Your goal - Copy all the entries word for word, but omit the pictures.

Source data -
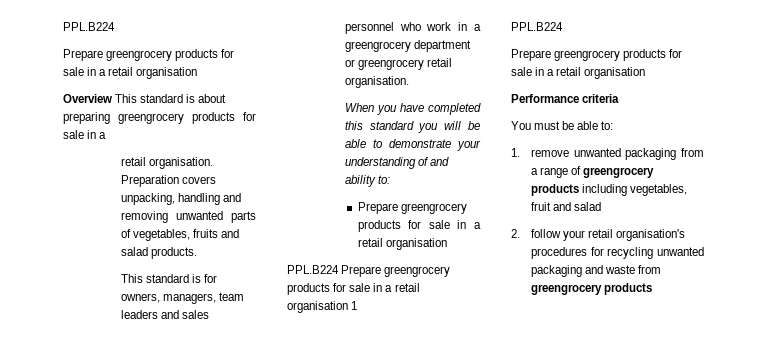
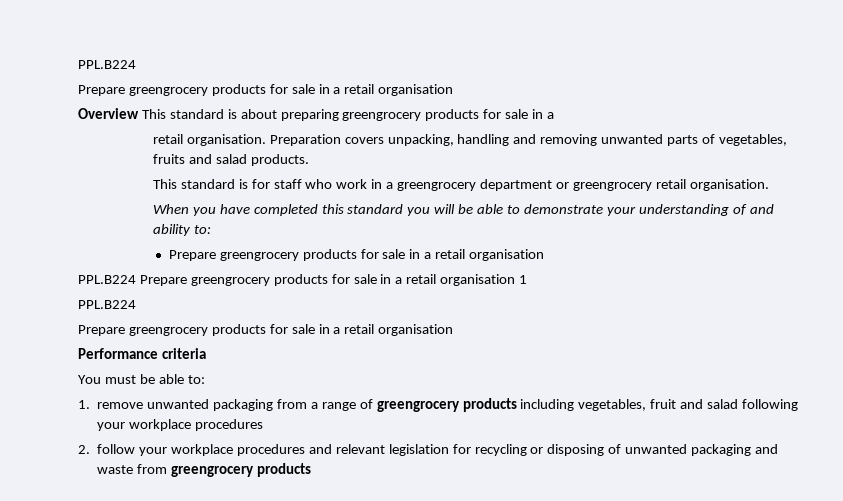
- This standard is for owners, managers, team leaders and sales personnel who work in a greengrocery department or greengrocery retail organisation.
+ This standard is for staff who work in a greengrocery department or greengrocery retail organisation.
- 1. remove unwanted packaging from a range of greengrocery products including vegetables, fruit and salad
+ 1. remove unwanted packaging from a range of greengrocery products including vegetables, fruit and salad following your workplace procedures
- 2. follow your retail organisation's procedures for recycling unwanted packaging and waste from greengrocery products
+ 2. follow your workplace procedures and relevant legislation for recycling or disposing of unwanted packaging and waste from greengrocery products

Answer to this problem -
- This standard is for owners, managers, team leaders and sales personnel who work in a greengrocery department or greengrocery retail organisation.
+ This standard is for staff who work in a greengrocery department or greengrocery retail organisation.
- 1. remove unwanted packaging from a range of greengrocery products including vegetables, fruit and salad
+ 1. remove unwanted packaging from a range of greengrocery products including vegetables, fruit and salad following your workplace procedures
- 2. follow your retail organisation's procedures for recycling unwanted packaging and waste from greengrocery products
+ 2. follow your workplace procedures and relevant legislation for recycling or disposing of unwanted packaging and waste from greengrocery products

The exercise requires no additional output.